··· Data shown

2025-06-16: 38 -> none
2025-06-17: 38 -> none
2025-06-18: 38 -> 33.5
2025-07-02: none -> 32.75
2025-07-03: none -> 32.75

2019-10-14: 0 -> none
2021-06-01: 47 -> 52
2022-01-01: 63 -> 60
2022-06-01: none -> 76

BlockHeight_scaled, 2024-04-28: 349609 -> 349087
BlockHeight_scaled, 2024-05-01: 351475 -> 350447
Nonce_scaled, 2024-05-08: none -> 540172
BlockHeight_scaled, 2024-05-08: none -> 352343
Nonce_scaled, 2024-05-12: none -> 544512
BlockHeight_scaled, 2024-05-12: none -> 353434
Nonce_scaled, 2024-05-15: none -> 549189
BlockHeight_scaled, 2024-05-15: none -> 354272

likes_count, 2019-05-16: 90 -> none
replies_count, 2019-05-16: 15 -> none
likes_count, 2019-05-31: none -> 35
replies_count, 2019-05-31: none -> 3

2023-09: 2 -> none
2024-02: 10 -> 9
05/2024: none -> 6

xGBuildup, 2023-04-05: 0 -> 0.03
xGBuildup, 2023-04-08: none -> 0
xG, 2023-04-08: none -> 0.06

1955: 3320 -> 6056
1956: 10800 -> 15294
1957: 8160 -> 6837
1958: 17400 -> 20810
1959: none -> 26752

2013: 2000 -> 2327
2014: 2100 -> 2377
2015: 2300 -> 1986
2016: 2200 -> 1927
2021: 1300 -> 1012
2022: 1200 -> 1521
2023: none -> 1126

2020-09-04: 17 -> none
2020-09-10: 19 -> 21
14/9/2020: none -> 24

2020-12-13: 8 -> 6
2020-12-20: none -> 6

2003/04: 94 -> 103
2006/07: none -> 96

······

Transcribe the listing above exactly as shown.

2025-06-16: 38 -> none
2025-06-17: 38 -> none
2025-06-18: 38 -> 33.5
2025-07-02: none -> 32.75
2025-07-03: none -> 32.75

2019-10-14: 0 -> none
2021-06-01: 47 -> 52
2022-01-01: 63 -> 60
2022-06-01: none -> 76

BlockHeight_scaled, 2024-04-28: 349609 -> 349087
BlockHeight_scaled, 2024-05-01: 351475 -> 350447
Nonce_scaled, 2024-05-08: none -> 540172
BlockHeight_scaled, 2024-05-08: none -> 352343
Nonce_scaled, 2024-05-12: none -> 544512
BlockHeight_scaled, 2024-05-12: none -> 353434
Nonce_scaled, 2024-05-15: none -> 549189
BlockHeight_scaled, 2024-05-15: none -> 354272

likes_count, 2019-05-16: 90 -> none
replies_count, 2019-05-16: 15 -> none
likes_count, 2019-05-31: none -> 35
replies_count, 2019-05-31: none -> 3

2023-09: 2 -> none
2024-02: 10 -> 9
05/2024: none -> 6

xGBuildup, 2023-04-05: 0 -> 0.03
xGBuildup, 2023-04-08: none -> 0
xG, 2023-04-08: none -> 0.06

1955: 3320 -> 6056
1956: 10800 -> 15294
1957: 8160 -> 6837
1958: 17400 -> 20810
1959: none -> 26752

2013: 2000 -> 2327
2014: 2100 -> 2377
2015: 2300 -> 1986
2016: 2200 -> 1927
2021: 1300 -> 1012
2022: 1200 -> 1521
2023: none -> 1126

2020-09-04: 17 -> none
2020-09-10: 19 -> 21
14/9/2020: none -> 24

2020-12-13: 8 -> 6
2020-12-20: none -> 6

2003/04: 94 -> 103
2006/07: none -> 96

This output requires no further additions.